Some policy researchers affiliated with the Ewing Marion Kauffman Foundation, a non-profit organization devoted to the study of entrepreneurship, have proposed immigration reform as the answer. Dane Stangler, the Foundation’s Vice President of Research and Policy, has claimed (PDF) that the country needs to bring in more foreign-born entrepreneurs to combat the decline in the nation’s start-up rate. Jonathan Ortmans, a Senior Fellow at the Foundation, told the Washington Post that “immigration reforms represent one of the most powerful possible moves lawmakers could take to spur new business formation.”
While immigration reform might be desirable in its own right, the data don’t show that lack of immigration is responsible for the decline in the start-up rate or that more open immigration would be likely to reverse the three-and-a-half-decade-long drop in business formation.
Robert Litan, a Non-Resident Senior Fellow in Economic Studies at the Brookings Foundation and others have argued that immigrants are much more likely than native born Americans to start new businesses. However, the data suggest otherwise. As Steven Camarota, the Director of Research for the Center for Immigration Studies, explains in a 2012 report (PDF):
“There is no meaningful difference between the two groups in self-employment…. Immigrants and natives have very similar rates of entrepreneurship — 11.7 percent of natives and 11.5 percent of immigrants are self-employed.”
Similar patterns can be seen from other data. Bureau of Labor Statistics figures show that in 2013, the most recent year data are available, rates of incorporated self-employment — people working as the heads of their own corporations — among foreign and native born Americans were a statistically indistinguishable 3.8 percent rate for those born outside the country and 3.7 percent of those born inside.
The absence of a higher rate of entrepreneurship in the immigrant community explains why we have not observed an increase in entrepreneurial activity over the past three-and-a-half decades.

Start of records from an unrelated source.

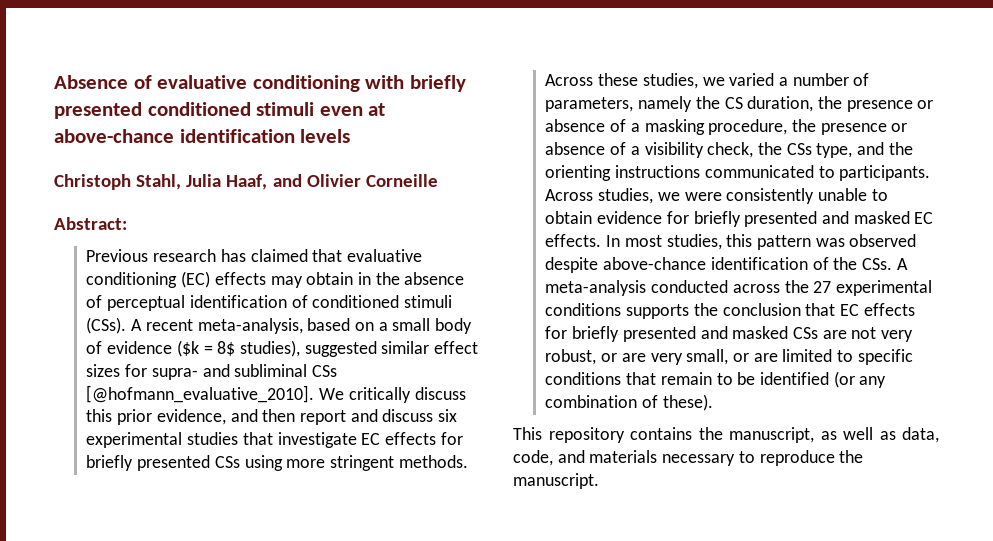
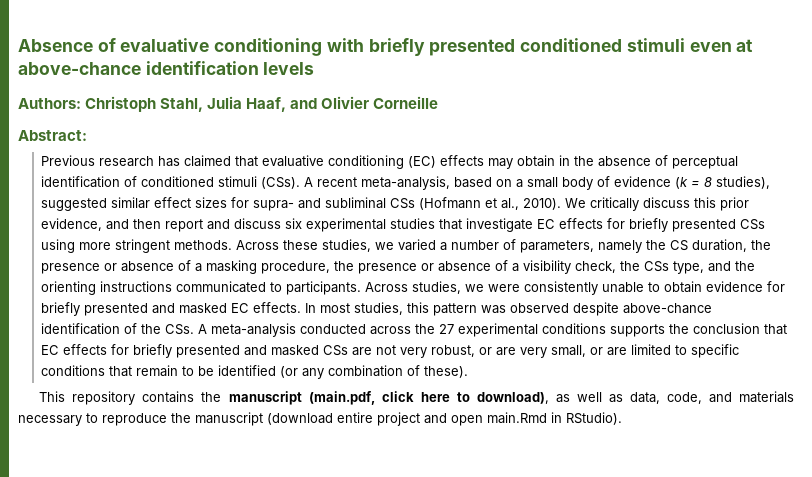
- Christoph Stahl, Julia Haaf, and Olivier Corneille
+ Authors: Christoph Stahl, Julia Haaf, and Olivier Corneille
- A recent meta-analysis, based on a small body of evidence ($k = 8$ studies), suggested similar effect sizes for supra- and subliminal CSs [@hofmann_evaluative_2010].
+ A recent meta-analysis, based on a small body of evidence (k = 8 studies), suggested similar effect sizes for supra- and subliminal CSs (Hofmann et al., 2010).
- This repository contains the manuscript, as well as data, code, and materials necessary to reproduce the manuscript.
+ This repository contains the manuscript (main.pdf, click here to download), as well as data, code, and materials necessary to reproduce the manuscript (download entire project and open main.Rmd in RStudio).

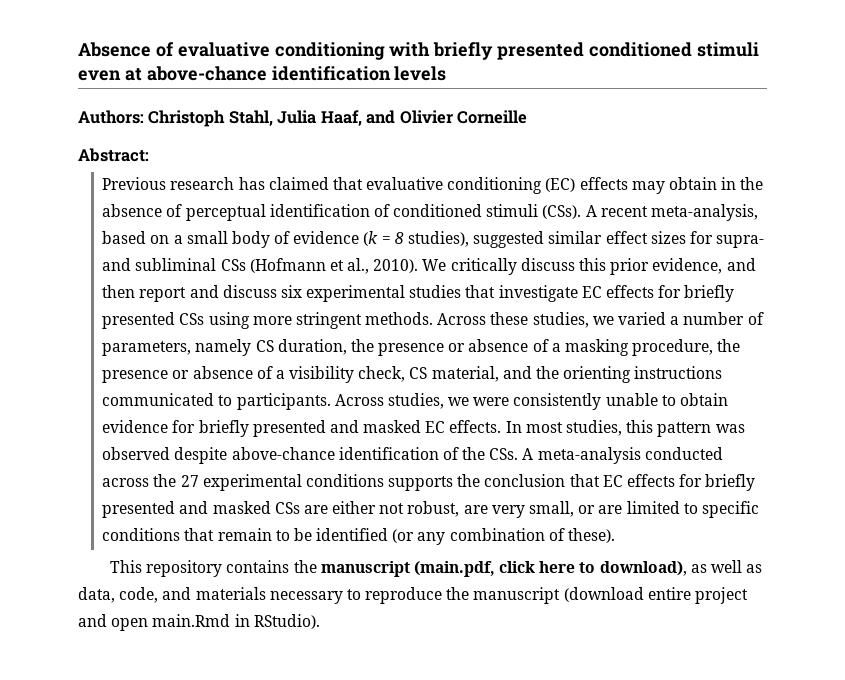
- Across these studies, we varied a number of parameters, namely the CS duration, the presence or absence of a masking procedure, the presence or absence of a visibility check, the CSs type, and the orienting instructions communicated to participants.
+ Across these studies, we varied a number of parameters, namely CS duration, the presence or absence of a masking procedure, the presence or absence of a visibility check, CS material, and the orienting instructions communicated to participants.
- In most studies, this pattern was observed despite above-chance identification of the CSs. A meta-analysis conducted across the 27 experimental conditions supports the conclusion that EC effects for briefly presented and masked CSs are not very robust, or are very small, or are limited to specific conditions that remain to be identified (or any combination of these).
+ In most studies, this pattern was observed despite above-chance identification of the CSs. A meta-analysis conducted across the 27 experimental conditions supports the conclusion that EC effects for briefly presented and masked CSs are either not robust, are very small, or are limited to specific conditions that remain to be identified (or any combination of these).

As the chart above shows, the foreign born share of the U.S. population more than doubled from 6.2 percent in 1980 to 12.9 percent in 2010, while the rate of new business creation declined 35 percent, from 1.98 new employer businesses per thousand people in 1980 to 1.28 in 2010. If immigrants really were much more likely than the native born to start businesses, then we should have seen a rise in new business creation, as immigration surged over the past three-and-a-half decades.
Contrary to immigration advocates’ claim that encouraging more immigration will boost levels of entrepreneurship in this country, the experience of the past 35 years has shown the opposite to be true. A steep rise in immigration did not lead to a rise in entrepreneurial activity, or even offset the decline in new business creation that we have experienced.
Rather than simply asserting that new policies to stimulate immigration “would increase startup rates” (PDF) in the future, policy makers seriously interested reversing the decline in the rate of entrepreneurship should identify the factors responsible and propose policies to reverse it.